O Fortinet cache não é um appliance?

----------


## Fallout

> O Fortinet cache não é um appliance?


eles tem o appliance e também o sistema para virtualiza lá fala isso só não mostra como baixar e testa a versão vm do cache.A demo que tem la na web é do appliance e sinceramente só presta para vê a interface! e ai eu não consegui encontra se alguém ai souber para me guiar onde consigo...

----------


## Fallout

up alguém ?

----------


## Fallout

eu consegui com muito trabalho encontra e mesmo assim só as 3.0.5 , 3.0.3 e 2.3.7 vou fazer uns teste e posto os resultados depois com calma para quem tiver um dia procurando informações sobre esse sistema da fortinet só para consta no momento a nova versão é a 4.2.6 e eu não consegui por nada! logo logo posto tudo que descobri para informa quem tive interesse.

----------


## Fallout

vou compartilha aqui o sistema para quem quiser experimentar ta em anexo. 
comandos:
admin senha nada
config system interface
edit port1
set ip 1.1.1.1 255.255.255.0
set allowaccess ping http https ssh
end
execut reboot
y

é impossível! usa a versão de avaliação se coloca um hd virtual ou mais core, memoria fica inativo a licença de 15 dias.
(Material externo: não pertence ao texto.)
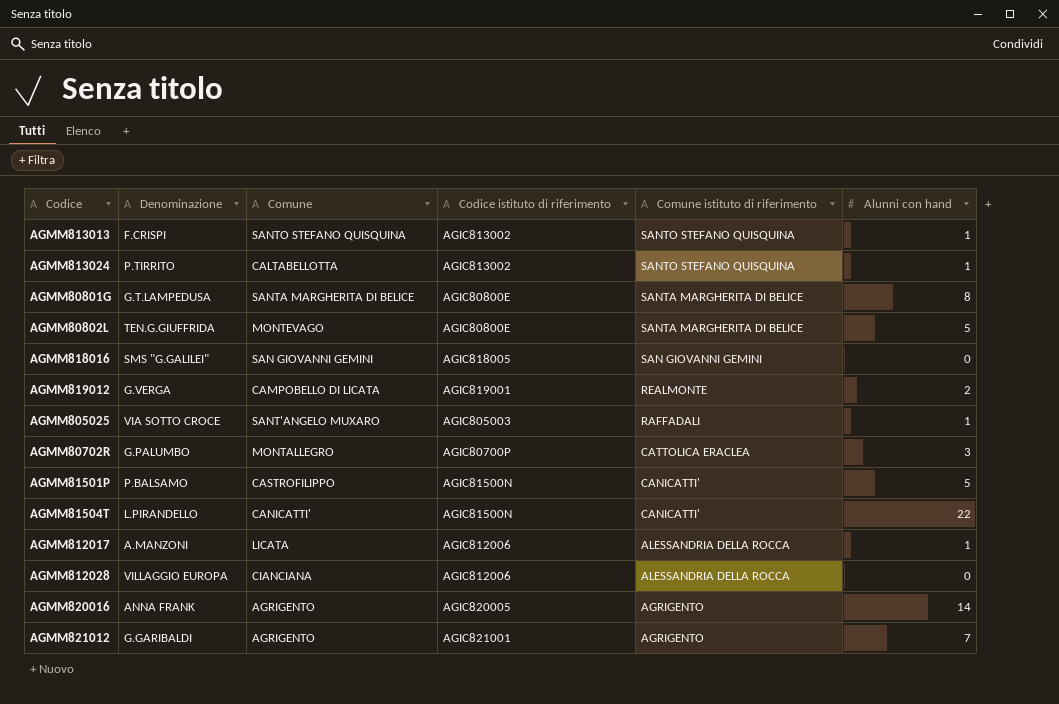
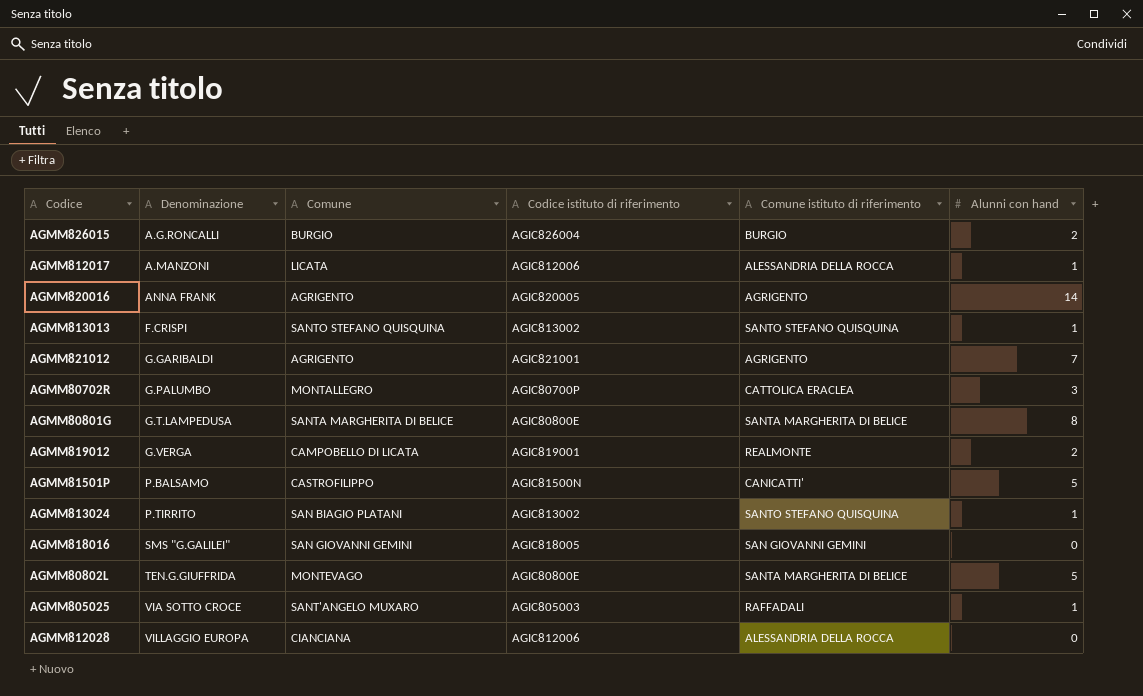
row order: Comune istituto di riferimento descending -> Denominazione ascending
row AGMM81504T: L.PIRANDELLO | CANICATTI' | AGIC81500N | CANICATTI' | 22 -> none
row AGMM826015: none -> A.G.RONCALLI | BURGIO | AGIC826004 | BURGIO | 2
AGMM813024 | Comune: CALTABELLOTTA -> SAN BIAGIO PLATANI

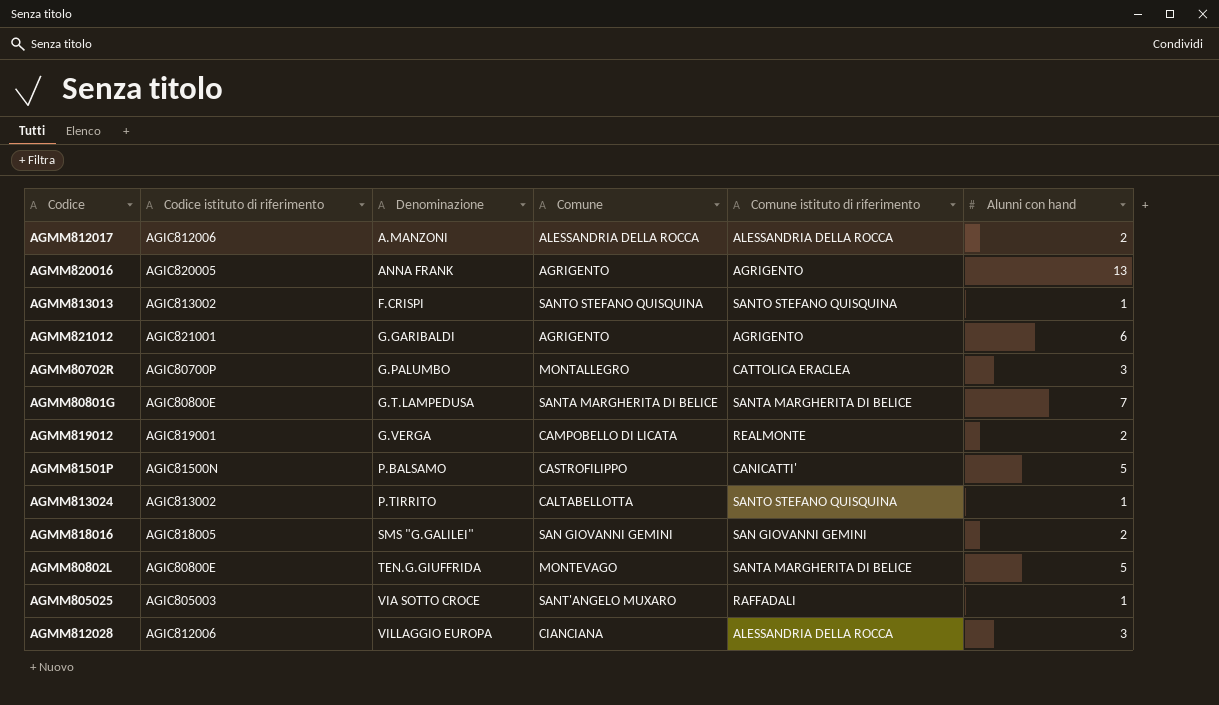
column Codice istituto di riferimento | position: 4 -> 2
row AGMM826015: A.G.RONCALLI | BURGIO | AGIC826004 | BURGIO | 2 -> none
AGMM812017 | Comune: LICATA -> ALESSANDRIA DELLA ROCCA
AGMM812017 | Alunni con hand: 1 -> 2
AGMM820016 | Alunni con hand: 14 -> 13
AGMM821012 | Alunni con hand: 7 -> 6
AGMM80801G | Alunni con hand: 8 -> 7
AGMM813024 | Comune: SAN BIAGIO PLATANI -> CALTABELLOTTA
AGMM818016 | Alunni con hand: 0 -> 2
AGMM812028 | Alunni con hand: 0 -> 3

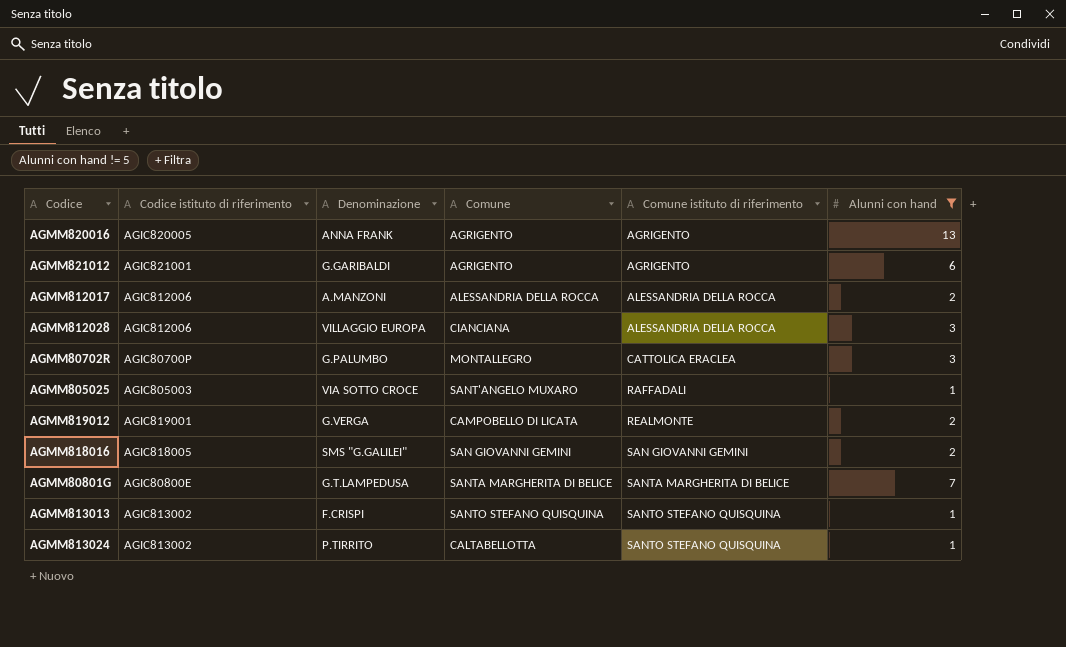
filter: none -> Alunni con hand != 5
row order: Denominazione ascending -> Comune istituto di riferimento ascending

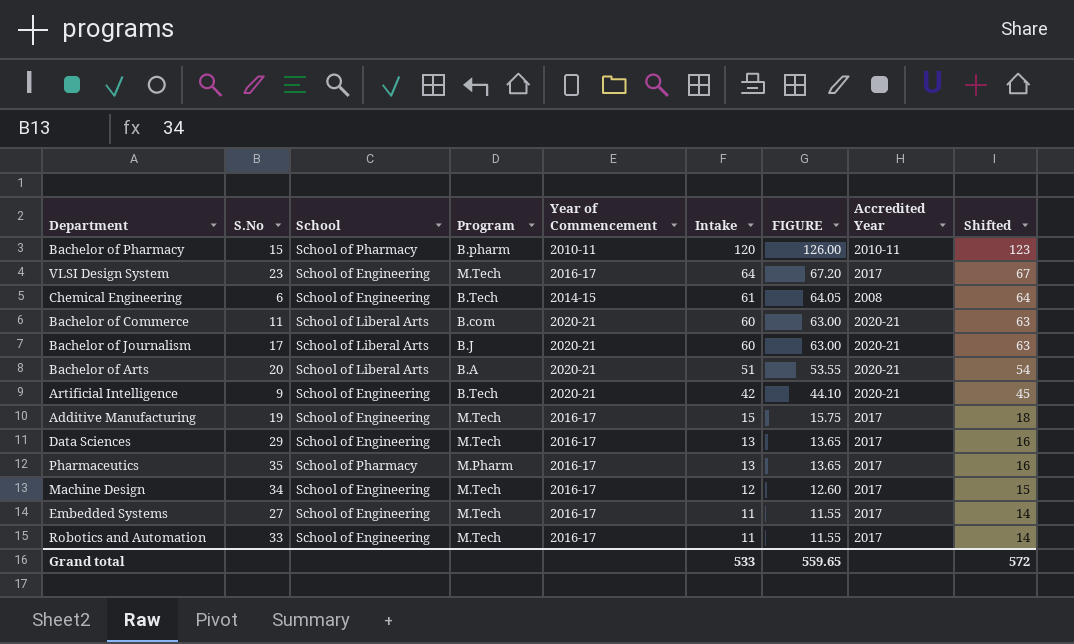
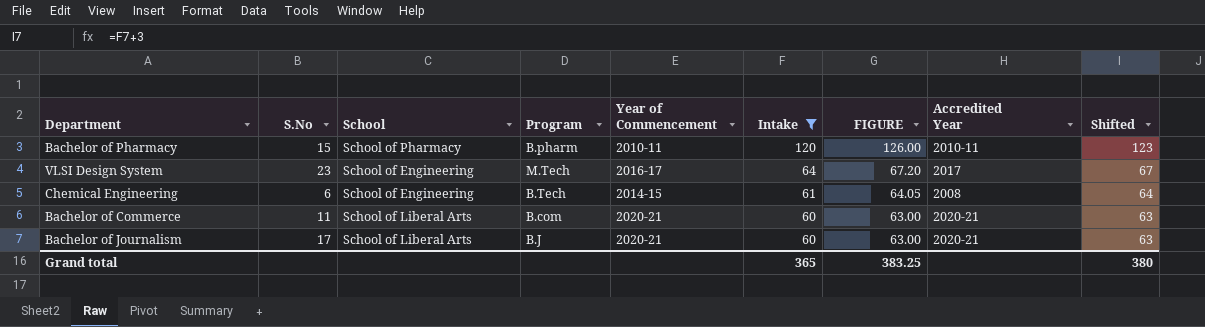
filter: none -> Intake >= 60
Grand total | Intake: 533 -> 365
Grand total | FIGURE: 559.65 -> 383.25
Grand total | Shifted: 572 -> 380

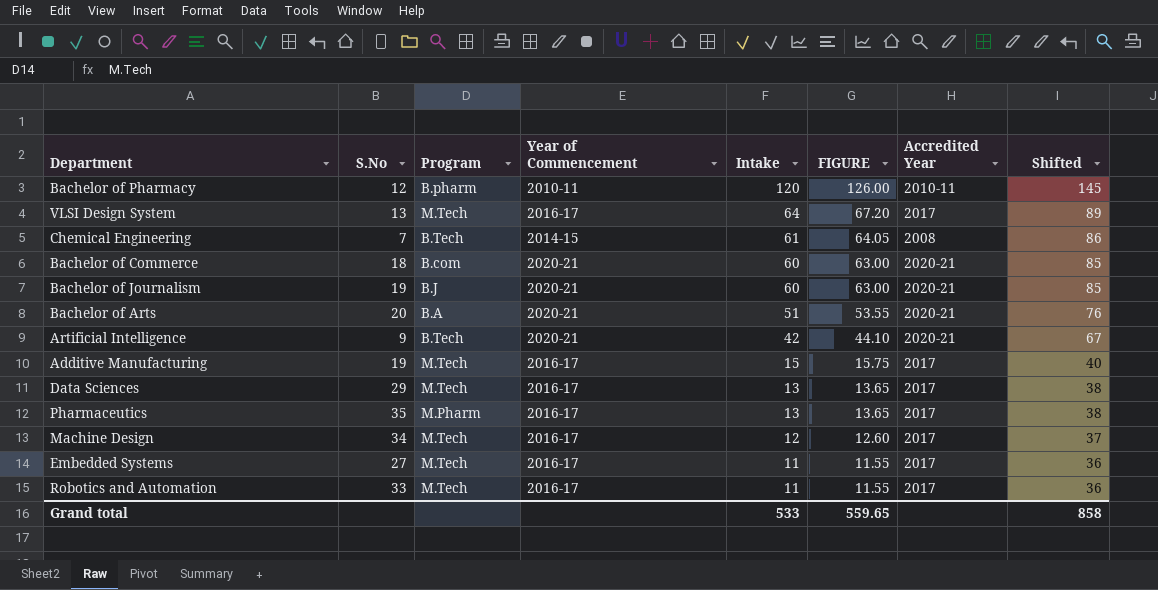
filter: Intake >= 60 -> none
column School | position: 3 -> none
column Shifted | formula: [Intake] + 3 -> [Intake] + 25
Bachelor of Pharmacy | S.No: 15 -> 12
VLSI Design System | S.No: 23 -> 13
Chemical Engineering | S.No: 6 -> 7
Bachelor of Commerce | S.No: 11 -> 18
Bachelor of Journalism | S.No: 17 -> 19
Grand total | Intake: 365 -> 533
Grand total | FIGURE: 383.25 -> 559.65
Grand total | Shifted: 380 -> 858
Então não serve de nada! pode compra a versão final aqui: http://www.avfirewalls.com/FortiCache-Series.asp 

dica:
existe uma treta para o fortigate 6 para deixa infinito os dias é fácil vai na bios do serve bota ano de 2031 instala a vm configura inicia desliga ela vai na bios e bota o ano atual 2018 e liga a vm e vualá! fica grátis com tudo liberado ate o ano de 2031.

----------